··· Data for review
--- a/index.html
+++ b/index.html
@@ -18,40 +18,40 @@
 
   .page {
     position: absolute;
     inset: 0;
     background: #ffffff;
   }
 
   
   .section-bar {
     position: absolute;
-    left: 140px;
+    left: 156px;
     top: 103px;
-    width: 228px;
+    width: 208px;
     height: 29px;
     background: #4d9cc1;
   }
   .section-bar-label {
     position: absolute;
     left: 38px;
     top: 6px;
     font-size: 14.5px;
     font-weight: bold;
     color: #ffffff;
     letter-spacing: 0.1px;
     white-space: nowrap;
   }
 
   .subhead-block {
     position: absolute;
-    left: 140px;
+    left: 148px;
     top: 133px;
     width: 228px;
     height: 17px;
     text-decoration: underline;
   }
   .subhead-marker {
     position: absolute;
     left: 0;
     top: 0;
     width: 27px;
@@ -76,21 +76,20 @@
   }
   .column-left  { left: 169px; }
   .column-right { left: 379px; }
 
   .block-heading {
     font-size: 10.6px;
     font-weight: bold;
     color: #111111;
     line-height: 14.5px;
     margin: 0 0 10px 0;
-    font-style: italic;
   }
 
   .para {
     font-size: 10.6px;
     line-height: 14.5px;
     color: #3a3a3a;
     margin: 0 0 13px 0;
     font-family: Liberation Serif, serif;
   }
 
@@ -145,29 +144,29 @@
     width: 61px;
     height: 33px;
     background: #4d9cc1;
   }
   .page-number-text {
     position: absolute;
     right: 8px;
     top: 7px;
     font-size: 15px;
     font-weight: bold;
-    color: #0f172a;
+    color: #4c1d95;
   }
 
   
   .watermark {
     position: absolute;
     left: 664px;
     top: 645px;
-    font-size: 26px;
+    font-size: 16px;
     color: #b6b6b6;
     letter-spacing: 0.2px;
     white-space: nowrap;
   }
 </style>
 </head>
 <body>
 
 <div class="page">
······
§ Requirement: Lines in the material above that contain "font": how many are there? Reply with the number only.

§ Answer box: 11